The swagger docs allow you to test all API methods from within the browser.
The Stack
The stack for development uses docker and docker-compose containers comprised of:
- Django - Runs development server
- Postgres - DB where comments are stored
- Celeryworker - celery task runner
- Redis: task queue
The API
The API uses 4 REST verbs across 5 endpoints and is stateless (i.e. it's RESTful):
- GET:
/api/ - List all comments
/api/<sku>/ - Show details for comment with SKU <sku>
- POST:
/api/ - Create new comment
- PUT:
/api/<sku>/ - Update the text for the comment with SKU <sku>
- DELETE:
/api/<sku>/ - Set the deleted flag on comment with SKU <sku>
Developer documentation can be found at http://0.0.0.0:8000/ once you are up and running.

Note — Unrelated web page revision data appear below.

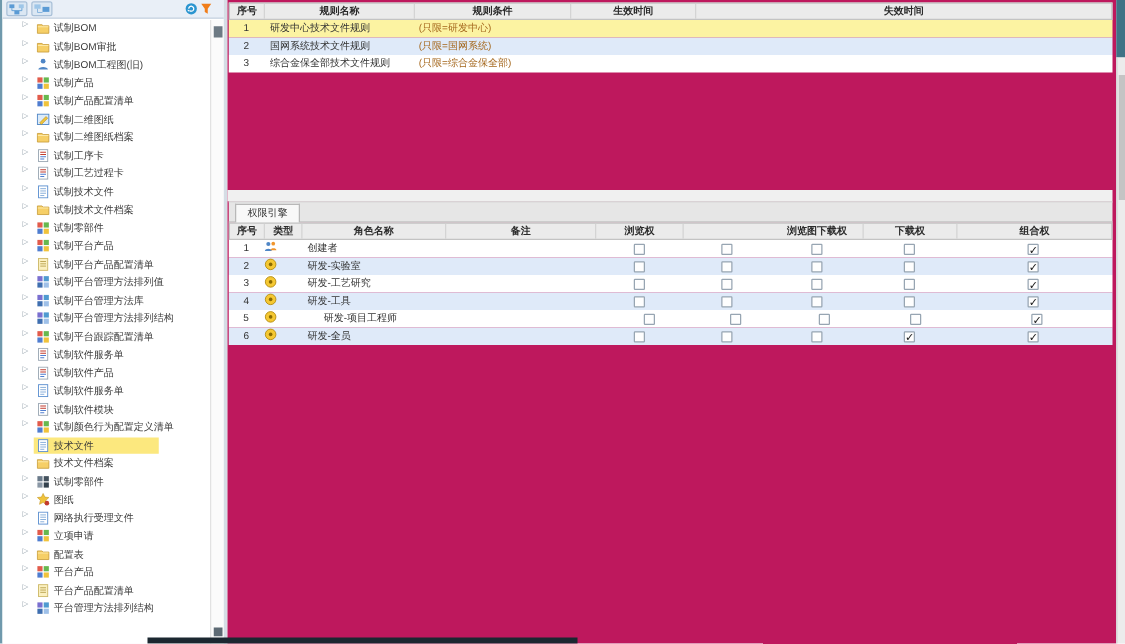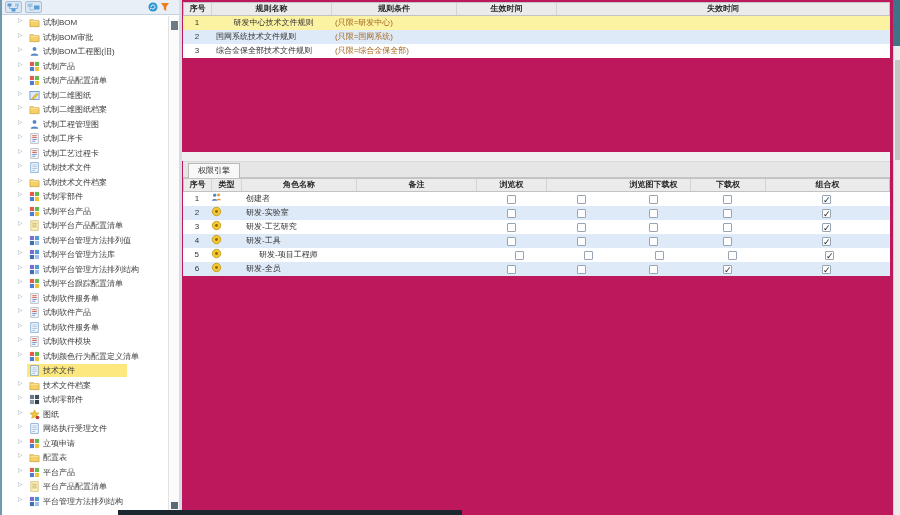--- a/index.html
+++ b/index.html
@@ -174,32 +174,20 @@
               </svg>
             </span>
             <span>试制二维图纸档案</span>
           </span>
         </div>
         <div class="ti">
           <span class="ex">▷</span>
           <span class="body">
             <span class="ico">
               <svg viewBox="0 0 12 12">
-                <circle cx="6" cy="3.2" r="2.1" fill="#4f86c6"></circle>
-                <path d="M1.8 10.5c0-3 8.4-3 8.4 0z" fill="#4f86c6"></path>
-              </svg>
-            </span>
-            <span>试制工程管理图</span>
-          </span>
-        </div>
-        <div class="ti">
-          <span class="ex">▷</span>
-          <span class="body">
-            <span class="ico">
-              <svg viewBox="0 0 12 12">
                 <rect x="2" y="0.8" width="8" height="10.4" fill="#fff" stroke="#9aa6b2" stroke-width=".8"></rect>
                 <path d="M3.5 3h5M3.5 5h5" stroke="#c23b2e" stroke-width=".9"></path>
                 <path d="M3.5 7h5M3.5 9h3.5" stroke="#4f7dd0" stroke-width=".9"></path>
               </svg>
             </span>
             <span>试制工序卡</span>
           </span>
         </div>
         <div class="ti">
           <span class="ex">▷</span>
@@ -541,21 +529,21 @@
       <div class="thead" id="topHead">
           <div class="th" style="width: 28px;">序号</div>
           <div class="th" style="width: 120px;">规则名称</div>
           <div class="th" style="width: 125px;">规则条件</div>
           <div class="th" style="width: 100px;">生效时间</div>
           <div class="th" style="width: 332px;">失效时间</div>
         </div>
       <div id="topBody">
           <div class="trow bg-yellow">
             <div class="td center" style="width: 28px;">1</div>
-            <div class="td name" style="width: 120px; text-align: center;">研发中心技术文件规则</div>
+            <div class="td name" style="width: 120px;">研发中心技术文件规则</div>
             <div class="td cond" style="width: 125px;">(只限=研发中心)</div>
             <div class="td center" style="width: 100px;"></div>
             <div class="td center" style="width: 332px;"></div>
           </div>
           <div class="trow bg-blue">
             <div class="td center" style="width: 28px;">2</div>
             <div class="td name" style="width: 120px;">国网系统技术文件规则</div>
             <div class="td cond" style="width: 125px;">(只限=国网系统)</div>
             <div class="td center" style="width: 100px;"></div>
             <div class="td center" style="width: 332px;"></div>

To get up and running locally you will need docker and docker-compose:
git clone git@github.com:niross/tac.git
cd tac/
docker-compose -f local.yml build
docker-compose -f local.yml up
You can now visit http://0.0.0.0:8000/ and view the developer docs.
You can also test the API using curl
Create a comment:
curl -X POST "http://0.0.0.0:8000/api/" -H "accept: application/json" -H "Content-Type: application/json" -d "{ \"text\": \"I love this comment\"}"
List comments:
curl -X GET "http://0.0.0.0:8000/api/" -H "accept: application/json"
View details of single comment:
curl -X GET "http://0.0.0.0:8000/api/1/" -H "accept: application/json"
Update a comment:
curl -X PUT "http://0.0.0.0:8000/api/1/" -H "accept: application/json" -H "Content-Type: application/json" -d "{ \"text\": \"I hate this comment\"}"
Delete a comment:
curl -X DELETE "http://0.0.0.0:8000/api/1/" -H "accept: application/json"
Unit tests for models and endpoints can be found in the tests/
directory.
To run the tests via docker:
docker-compose -f local.yml run --rm django python manage.py test
If I was going to deploy this myself I would run as a virtualhost under Apache2 on my VPS using WSGI as that is the easiest option for me personally.
- Celery would be run using supervisord
- Deployment would be handled by a simple fabric script which will checkout the latest release tag and bounce apache/supervisor to refresh the changes.
Another option would be to run under docker. For me personally, as I run multiple sites on a single VPS, I would need to run a reverse proxy using nginx which would allow for running the API on port 80 (or 443 ideally).
A third option I would consider is Heroku which I have used before and makes it simple to get a project like this deployed and monitored.
- Moving the Watson API requests off to a queue will help response times when creating comments
- The standard caching built into Django will work well for GET requests. Spinning up a memcached container would work.
- If performance started getting slugginsh the first thig I would do would be split the DB out to a separate VPS (and out of docker too)
I would say I spent less 3-4 hours on this interspersed with phone calls/other job search activities.
Django is probably overkill for this project but it's what I'm comfortable with. Something like flask would probably be more appropriate but I went with what I know for the test scenario.
Given more time there are multiple things I would have liked to have done...
- Once a comment has failed analysis there is no way to retry it. This could potentially be logged to Sentry and picked up by a support person I guess.
- The analyse task is not really tested currently but ran out of time unfortunately.